フィルスト展望台


 グリンデルヴァルト村、フィルストへのロープウェイ(ゴンドラ)駅付近からアイガー。

 白く輝き、雪が着いている東稜は、若き日の槇有恒が1921年9月9日に初登攀を果たした。槇有恒は、ここグリンデルヴァルトに滞在して、 当時としては先鋭的登山を行うとともに、近代登山の技術と用具の使い方を学んで日本に持ち帰り、日本の登山の発展に貢献した。

 そして幾星霜、槇は1956年5月9日に世界で8番目の標高を持つマナスル(8163m)の初登頂を 果たした第三次マナスル登山隊を隊長として指揮した。これは8峰目の8000m峰初登頂で、 日本は世界で6番目の8000m峰初登頂国となった。マナスル初登頂は、記録映画が公開され、記念切手まで発売されたほど国家的なお祝い事だった。 私も小学校の講堂で、『マナスルに立つ』を見た記憶がある。  

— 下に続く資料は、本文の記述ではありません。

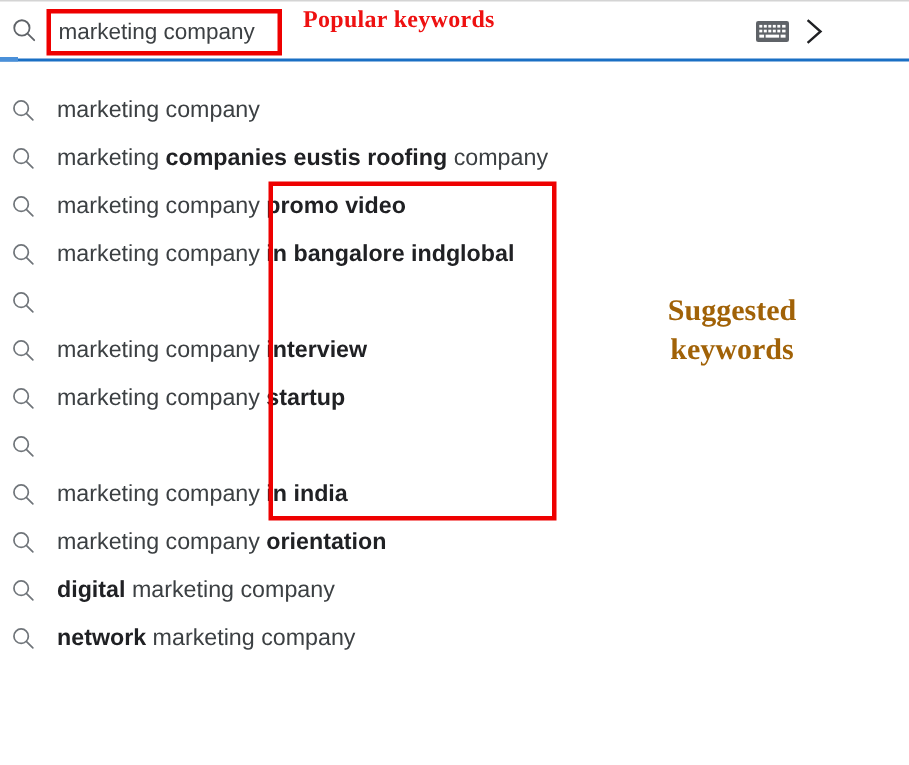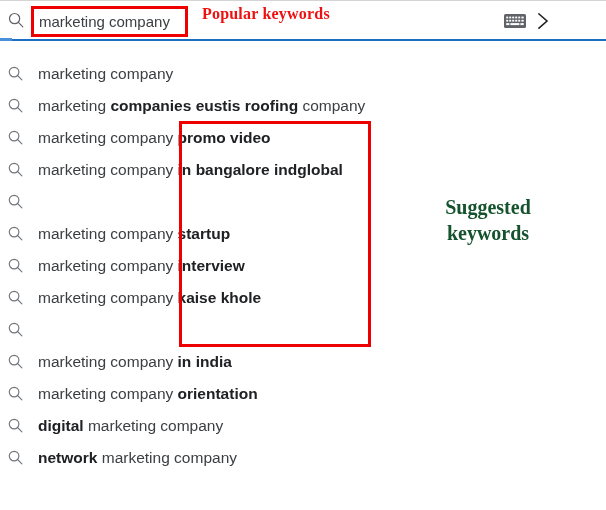--- a/index.html
+++ b/index.html
@@ -157,21 +157,21 @@
   .suggested-label {
     position: absolute;
     left: 398px;
     top: 194px;
     width: 180px;
     text-align: center;
     font-family: "Liberation Serif", serif;
     font-weight: bold;
     font-size: 20px;
     line-height: 26px;
-    color: #14532d;
+    color: #a16207;
   }
 </style>
 </head>
 <body>
 
 <div class="top-rule"></div>
 
 <div class="searchbar">
 
   <span class="search-glass">
@@ -265,39 +265,30 @@
         </svg>
       </span>
     </div>
     <div class="sugg-row">
       <span class="row-glass">
         <svg viewBox="0 0 15 15" width="15" height="15" aria-hidden="true">
           <circle cx="6.1" cy="6.1" r="4.8" fill="none" stroke="#70757a" stroke-width="1.15"></circle>
           <line x1="9.7" y1="9.7" x2="13.9" y2="13.9" stroke="#70757a" stroke-width="1.15" stroke-linecap="round"></line>
         </svg>
       </span>
+      <span class="row-text"><span class="r">marketing company </span><span class="b">interview</span></span>
+    </div>
+    <div class="sugg-row">
+      <span class="row-glass">
+        <svg viewBox="0 0 15 15" width="15" height="15" aria-hidden="true">
+          <circle cx="6.1" cy="6.1" r="4.8" fill="none" stroke="#70757a" stroke-width="1.15"></circle>
+          <line x1="9.7" y1="9.7" x2="13.9" y2="13.9" stroke="#70757a" stroke-width="1.15" stroke-linecap="round"></line>
+        </svg>
+      </span>
       <span class="row-text"><span class="r">marketing company </span><span class="b">startup</span></span>
-    </div>
-    <div class="sugg-row">
-      <span class="row-glass">
-        <svg viewBox="0 0 15 15" width="15" height="15" aria-hidden="true">
-          <circle cx="6.1" cy="6.1" r="4.8" fill="none" stroke="#70757a" stroke-width="1.15"></circle>
-          <line x1="9.7" y1="9.7" x2="13.9" y2="13.9" stroke="#70757a" stroke-width="1.15" stroke-linecap="round"></line>
-        </svg>
-      </span>
-      <span class="row-text"><span class="r">marketing company </span><span class="b">interview</span></span>
-    </div>
-    <div class="sugg-row">
-      <span class="row-glass">
-        <svg viewBox="0 0 15 15" width="15" height="15" aria-hidden="true">
-          <circle cx="6.1" cy="6.1" r="4.8" fill="none" stroke="#70757a" stroke-width="1.15"></circle>
-          <line x1="9.7" y1="9.7" x2="13.9" y2="13.9" stroke="#70757a" stroke-width="1.15" stroke-linecap="round"></line>
-        </svg>
-      </span>
-      <span class="row-text"><span class="r">marketing company </span><span class="b">kaise khole</span></span>
     </div>
     <div class="sugg-row">
       <span class="row-glass">
         <svg viewBox="0 0 15 15" width="15" height="15" aria-hidden="true">
           <circle cx="6.1" cy="6.1" r="4.8" fill="none" stroke="#70757a" stroke-width="1.15"></circle>
           <line x1="9.7" y1="9.7" x2="13.9" y2="13.9" stroke="#70757a" stroke-width="1.15" stroke-linecap="round"></line>
         </svg>
       </span>
     </div>
     <div class="sugg-row">

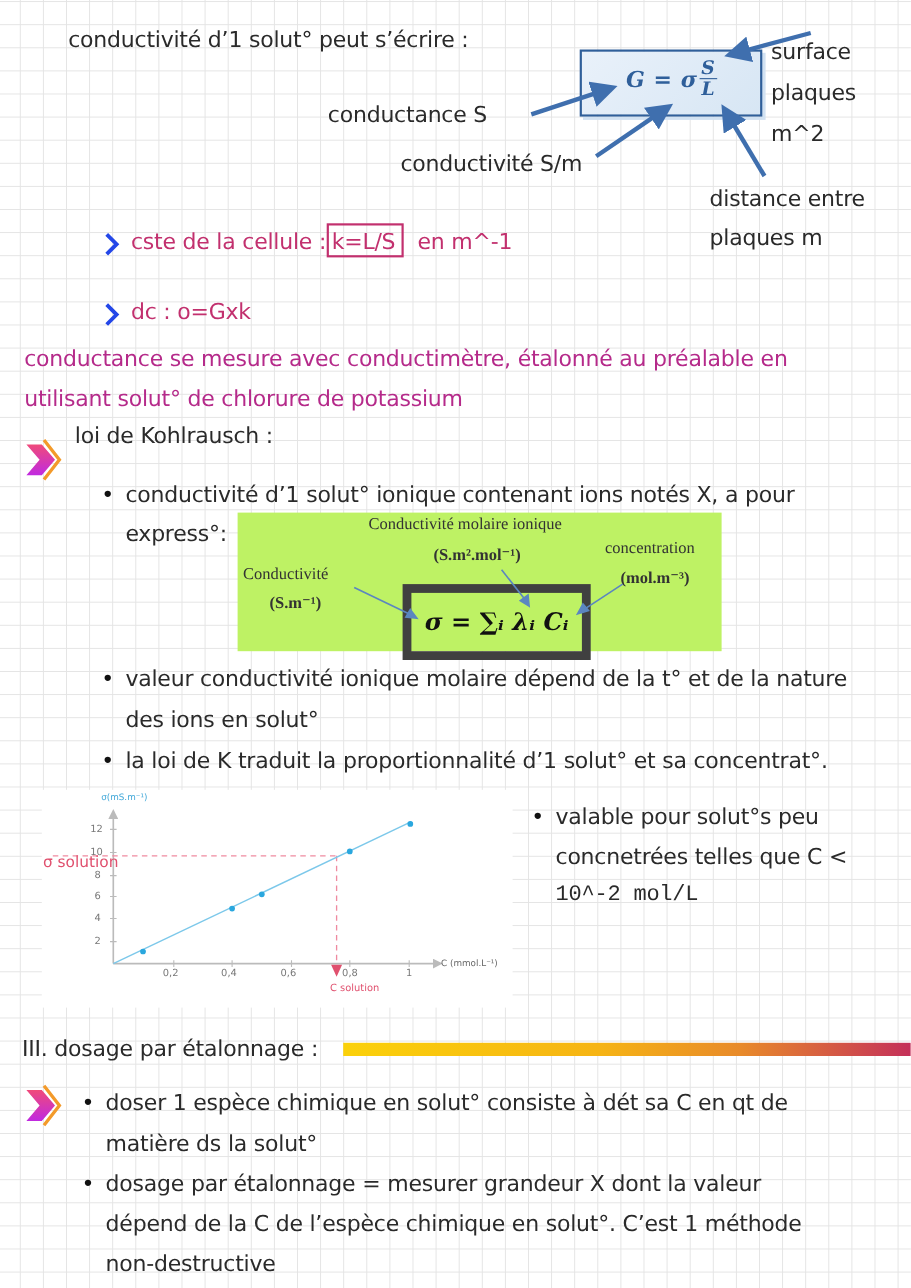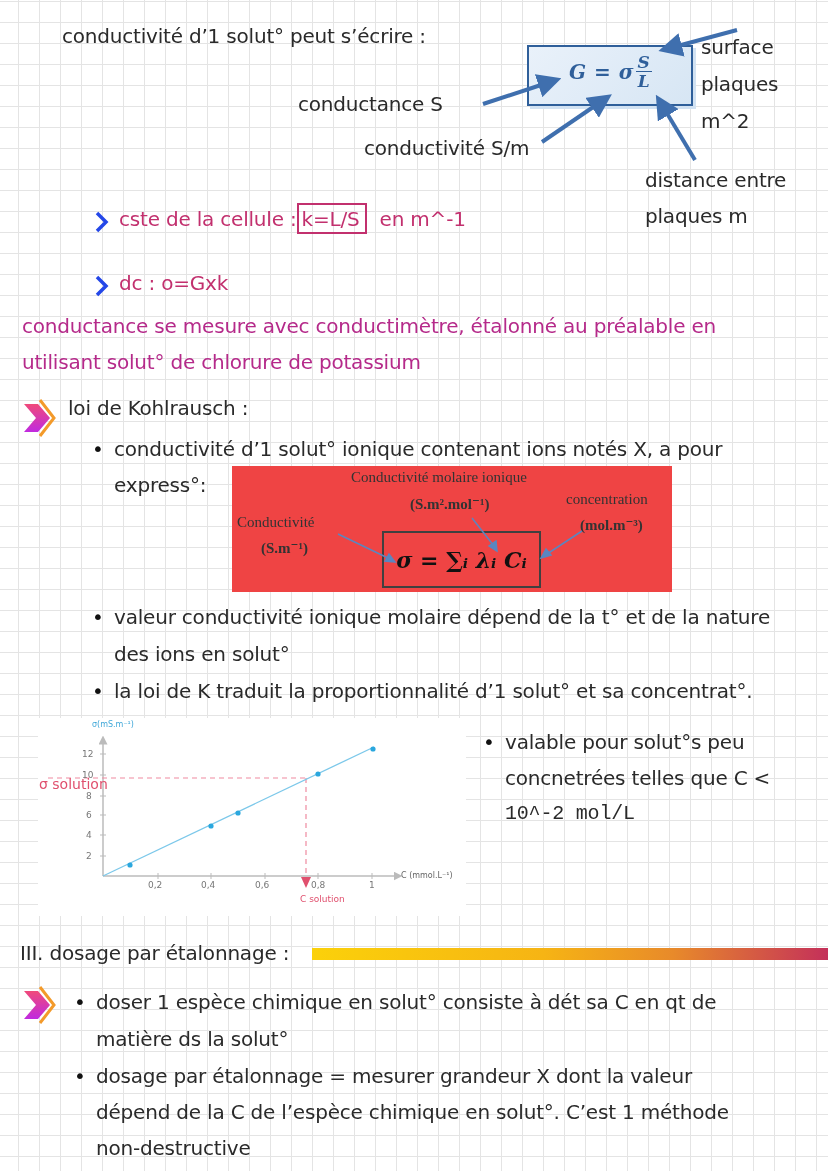--- a/index.html
+++ b/index.html
@@ -32,25 +32,25 @@
     position:absolute; left:40px; top:6px;
     font-family:"DejaVu Serif", serif; font-style:italic; font-weight:bold;
     color:#2f5f9a; font-size:20px; display:flex; align-items:center;
   }
   .frac { display:inline-flex; flex-direction:column; align-items:center; margin-left:2px; font-size:17px; line-height:18px; }
   .frac .num { border-bottom:1.5px solid #2f5f9a; padding:0 2px; }
 
   .k-box { border:2px solid #c2306e; padding:2px 6px 1px 3px; }
 
   
-  .k-img { position:absolute; left:232px; top:466px; width:440px; height:126px; background:#ef4444;text-decoration:underline; }
+  .k-img { position:absolute; left:216px; top:466px; width:440px; height:126px; background:#bef264;text-decoration:underline; }
   .serif { font-family:"Liberation Serif","DejaVu Serif", serif; color:#333; }
   .sigma-box {
     position:absolute; left:150px; top:65px; width:155px; height:53px;
-    border:2px solid #404040; display:flex; align-items:center; justify-content:center;
+    border:8px solid #404040; display:flex; align-items:center; justify-content:center;
     font-family:"DejaVu Serif", serif; font-style:italic; font-weight:bold; font-size:22px; color:#111;
   }
 
   
   .chart { position:absolute; left:38px; top:718px; width:428px; height:198px; background:#fff; }
 
   
   .sect-bar {
     position:absolute; left:312px; top:948px; width:516px; height:12px;
     background:linear-gradient(to right,#fbd10a 0%,#f6b414 45%,#e88a2a 70%,#c4305a 100%);
@@ -119,21 +119,21 @@
 <svg class="abs" style="left:22px;top:398px;" width="42" height="42">
   <defs>
     <linearGradient id="cg" x1="0" y1="0" x2="0" y2="1">
       <stop offset="0" stop-color="#f04a7a"></stop>
         <stop offset="1" stop-color="#c02ae0"></stop>
     </linearGradient>
   </defs>
   <polygon points="2,6 16,6 28,20 16,34 2,34 14,20" fill="url(#cg)"></polygon>
   <polyline points="18,2 32,20 18,38" stroke="#f39a2a" stroke-width="3" fill="none"></polyline>
 </svg>
-<div class="abs txt dark" style="left:68px;top:396px;">loi de Kohlrausch :</div>
+<div class="abs txt dark" style="left:68px;top:384px;">loi de Kohlrausch :</div>
 
 <div class="abs txt dark bullet" style="left:114px;top:437px;">conductivité d’1 solut° ionique contenant ions notés X, a pour</div>
 <div class="abs txt dark" style="left:114px;top:473px;">express°:</div>
 
 <div class="k-img">
   <div class="abs serif" style="left:119px;top:3px;font-size:15px;">Conductivité molaire ionique</div>
   <div class="abs serif" style="left:178px;top:29px;font-size:15px;font-weight:bold;">(S.m².mol⁻¹)</div>
   <div class="abs serif" style="left:334px;top:25px;font-size:15px;">concentration</div>
   <div class="abs serif" style="left:348px;top:50px;font-size:15px;font-weight:bold;">(mol.m⁻³)</div>
   <div class="abs serif" style="left:5px;top:48px;font-size:15px;">Conductivité</div>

 朝なので、アイガーバンド=アイガー北壁は陰鬱な日陰である。


 フィルスト展望台に着いた。かって、ここはグリンデルヴァルト村からの世界一長いというリフトの終点だった。冬などは 凍死する危険がある、という話が冗談だと思えない位厳しいリフトだったという。現在はクローズの数人乗りゴンドラが運行している。
 この時は、若い男の単独行登山者と同席になり、彼が飴ちゃんをくれた。

 ゴンドラを降りて展望台に出るといきなりベルナ―・アルプスの山々が真正面に迫って来る。正面はアイガー、 アイガーの右肩にユングフラウ。 旗竿にかぶっているのはジルバー・ホルン、その右の遠景はチンゲル・ホルンか。

フィルスト展望台のパノラマ





 ヴェッターホルン(3701m)
 メンリッヒェン方面からグリンデルヴァルトを隔てて非常に目立つ山である。
 ヴェッターとは英語のウェザー、すなわち『お天気山』という意味。


 パラマウント映画のマークのようなシュレックホルン(4078m)
 氷河は、オーべラー・グリンデルヴァルト氷河。

 写真の画面右の雪の稜線はメンヒ(4099m)に連なる3600〜4000m級の尾根で、一番高いピークはフィッシャー・ホルン(4043m)


 長い東稜をこちらに向けたアイガー(3970m)
 下にグリンデルヴァルトの村が見える。

 4000m峰のフィッシャー・ホルンの稜線が日に映えて美しい。
 アイガー・バンドは依然として日陰である。

 アイガーの右肩にウェンゲン・ユングフラウ(4089m)とジルバーホルン(3695m)のピラミッドが見える。 ここからはユングフラウ主峰(4158.2m)は見えない。
 メンヒもアイガーに隠れて見えない。